- [Records]:
=======

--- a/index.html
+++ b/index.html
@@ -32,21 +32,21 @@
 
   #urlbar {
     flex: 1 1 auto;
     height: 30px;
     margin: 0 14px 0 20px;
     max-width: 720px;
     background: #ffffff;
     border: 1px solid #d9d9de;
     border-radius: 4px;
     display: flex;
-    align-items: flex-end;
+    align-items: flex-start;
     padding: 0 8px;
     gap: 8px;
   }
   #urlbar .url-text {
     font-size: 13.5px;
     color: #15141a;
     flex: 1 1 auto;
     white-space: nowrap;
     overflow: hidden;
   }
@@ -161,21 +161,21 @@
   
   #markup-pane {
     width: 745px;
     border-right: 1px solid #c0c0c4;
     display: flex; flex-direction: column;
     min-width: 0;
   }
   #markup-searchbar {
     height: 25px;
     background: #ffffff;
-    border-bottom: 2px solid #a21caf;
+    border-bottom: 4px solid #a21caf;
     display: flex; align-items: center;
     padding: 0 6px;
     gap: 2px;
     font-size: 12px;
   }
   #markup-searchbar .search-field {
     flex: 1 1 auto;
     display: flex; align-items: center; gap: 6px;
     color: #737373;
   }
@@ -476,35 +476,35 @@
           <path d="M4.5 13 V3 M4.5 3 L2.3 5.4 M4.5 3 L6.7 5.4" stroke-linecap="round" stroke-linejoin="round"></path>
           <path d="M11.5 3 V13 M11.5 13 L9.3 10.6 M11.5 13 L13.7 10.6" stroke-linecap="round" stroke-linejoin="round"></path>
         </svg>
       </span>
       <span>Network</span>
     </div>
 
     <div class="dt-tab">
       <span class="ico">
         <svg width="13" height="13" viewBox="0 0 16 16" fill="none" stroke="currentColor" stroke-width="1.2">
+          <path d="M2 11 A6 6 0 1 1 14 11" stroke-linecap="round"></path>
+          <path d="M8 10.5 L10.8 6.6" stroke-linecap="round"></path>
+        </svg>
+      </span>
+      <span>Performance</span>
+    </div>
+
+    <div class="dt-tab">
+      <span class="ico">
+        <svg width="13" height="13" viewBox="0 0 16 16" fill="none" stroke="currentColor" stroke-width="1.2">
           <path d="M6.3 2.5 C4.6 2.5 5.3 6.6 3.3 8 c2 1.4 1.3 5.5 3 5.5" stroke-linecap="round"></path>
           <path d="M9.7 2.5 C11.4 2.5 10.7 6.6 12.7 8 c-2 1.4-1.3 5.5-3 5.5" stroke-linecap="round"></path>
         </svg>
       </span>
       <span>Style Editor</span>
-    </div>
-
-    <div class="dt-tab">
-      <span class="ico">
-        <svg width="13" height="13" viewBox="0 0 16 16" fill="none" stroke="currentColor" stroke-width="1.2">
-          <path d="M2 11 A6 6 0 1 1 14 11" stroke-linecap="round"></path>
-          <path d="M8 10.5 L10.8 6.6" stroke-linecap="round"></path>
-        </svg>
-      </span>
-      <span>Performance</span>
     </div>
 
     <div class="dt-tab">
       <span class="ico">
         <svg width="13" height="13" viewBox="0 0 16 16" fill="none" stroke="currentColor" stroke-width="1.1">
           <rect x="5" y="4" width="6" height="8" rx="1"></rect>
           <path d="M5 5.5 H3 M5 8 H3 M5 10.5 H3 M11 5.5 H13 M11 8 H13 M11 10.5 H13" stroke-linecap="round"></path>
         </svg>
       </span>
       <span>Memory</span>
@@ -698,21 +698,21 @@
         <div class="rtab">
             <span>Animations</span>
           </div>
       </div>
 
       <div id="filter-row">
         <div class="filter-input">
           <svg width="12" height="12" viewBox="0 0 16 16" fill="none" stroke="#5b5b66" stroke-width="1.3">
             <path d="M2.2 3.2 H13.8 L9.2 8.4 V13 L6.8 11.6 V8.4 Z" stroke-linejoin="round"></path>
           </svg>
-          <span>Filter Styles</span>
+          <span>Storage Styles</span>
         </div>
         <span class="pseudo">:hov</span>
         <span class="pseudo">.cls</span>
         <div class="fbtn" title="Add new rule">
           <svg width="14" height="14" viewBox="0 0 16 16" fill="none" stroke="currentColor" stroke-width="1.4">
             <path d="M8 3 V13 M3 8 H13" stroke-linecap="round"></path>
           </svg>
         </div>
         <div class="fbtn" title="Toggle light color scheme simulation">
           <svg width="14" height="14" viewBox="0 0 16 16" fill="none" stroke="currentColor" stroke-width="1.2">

=======

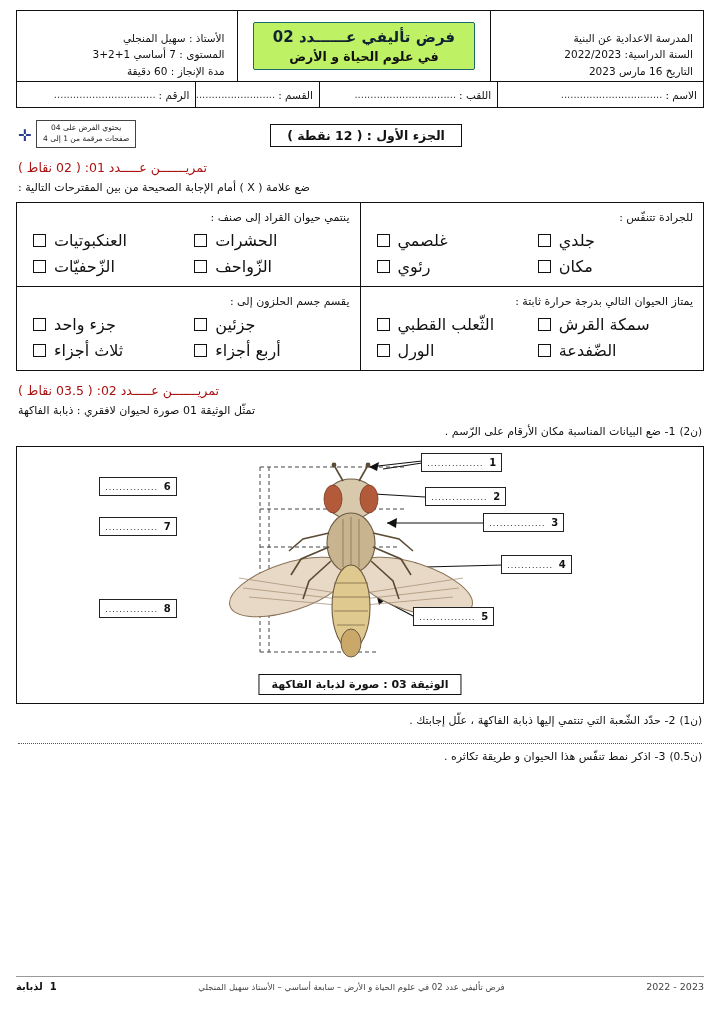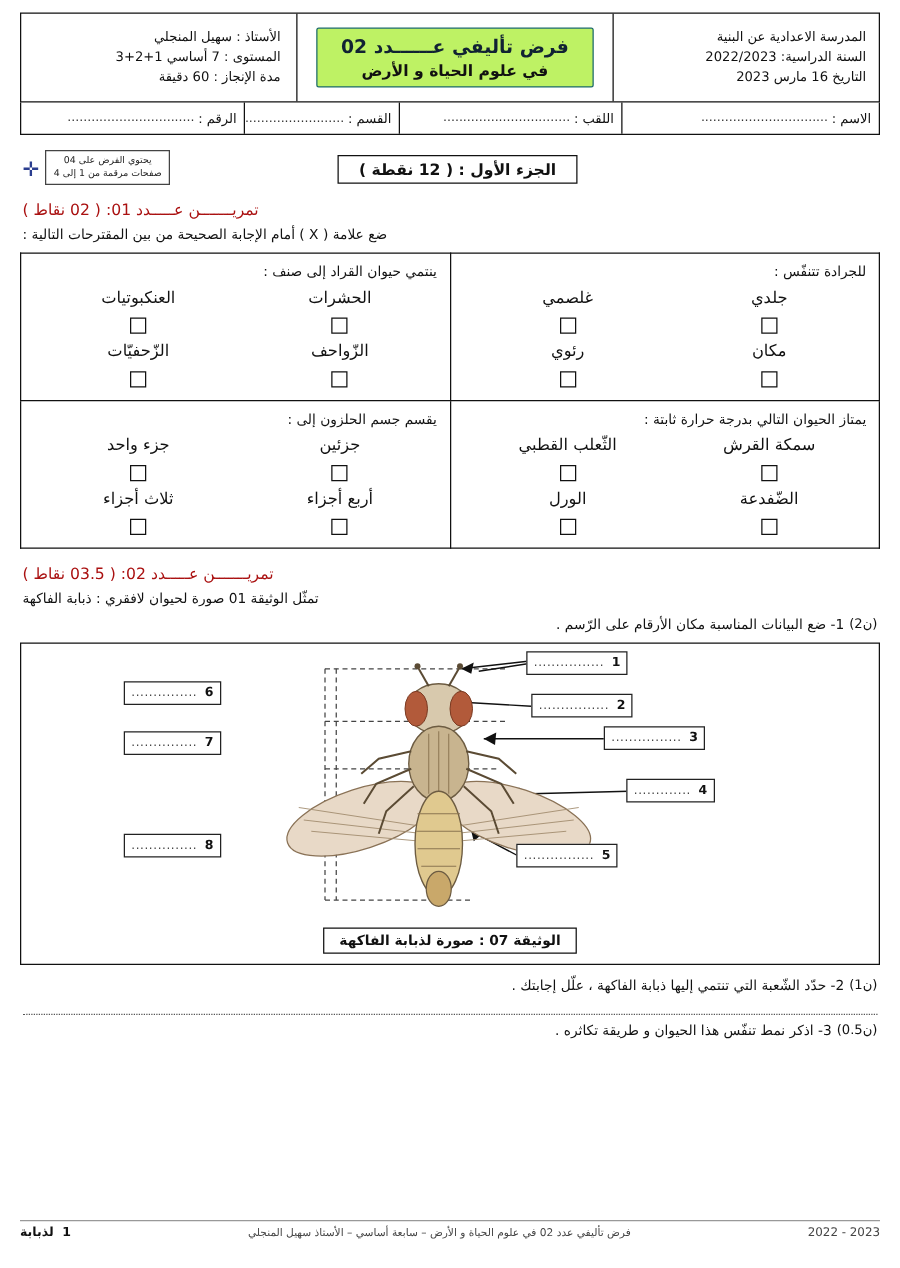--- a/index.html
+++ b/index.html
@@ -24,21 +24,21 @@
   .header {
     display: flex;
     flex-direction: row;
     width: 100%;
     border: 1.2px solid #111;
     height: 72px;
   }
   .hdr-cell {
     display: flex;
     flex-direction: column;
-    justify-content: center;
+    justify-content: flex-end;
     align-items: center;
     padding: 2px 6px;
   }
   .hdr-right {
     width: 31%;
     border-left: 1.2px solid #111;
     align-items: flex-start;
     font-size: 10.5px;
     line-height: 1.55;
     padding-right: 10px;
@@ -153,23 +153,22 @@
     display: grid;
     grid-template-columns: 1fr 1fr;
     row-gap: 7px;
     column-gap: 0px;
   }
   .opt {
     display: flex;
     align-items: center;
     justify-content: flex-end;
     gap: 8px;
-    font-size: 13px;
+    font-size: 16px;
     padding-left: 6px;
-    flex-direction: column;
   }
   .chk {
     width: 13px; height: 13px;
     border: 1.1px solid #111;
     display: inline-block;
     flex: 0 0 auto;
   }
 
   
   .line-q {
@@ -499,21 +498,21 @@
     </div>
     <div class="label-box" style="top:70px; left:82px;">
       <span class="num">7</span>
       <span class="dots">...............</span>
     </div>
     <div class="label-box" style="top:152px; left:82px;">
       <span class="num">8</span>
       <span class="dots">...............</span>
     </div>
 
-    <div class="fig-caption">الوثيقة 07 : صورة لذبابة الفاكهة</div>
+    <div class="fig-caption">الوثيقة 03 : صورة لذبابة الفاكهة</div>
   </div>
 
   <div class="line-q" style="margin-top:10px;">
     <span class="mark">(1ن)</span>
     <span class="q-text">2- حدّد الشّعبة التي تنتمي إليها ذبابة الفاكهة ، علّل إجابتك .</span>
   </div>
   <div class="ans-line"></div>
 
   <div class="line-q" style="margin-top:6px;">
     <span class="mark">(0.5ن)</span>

=======

- [Assignment]: Report back each line in the material above that contains the string "fbtn".

- [Expected answer]:
         <div class="fbtn" title="Add new rule">
         <div class="fbtn" title="Toggle light color scheme simulation">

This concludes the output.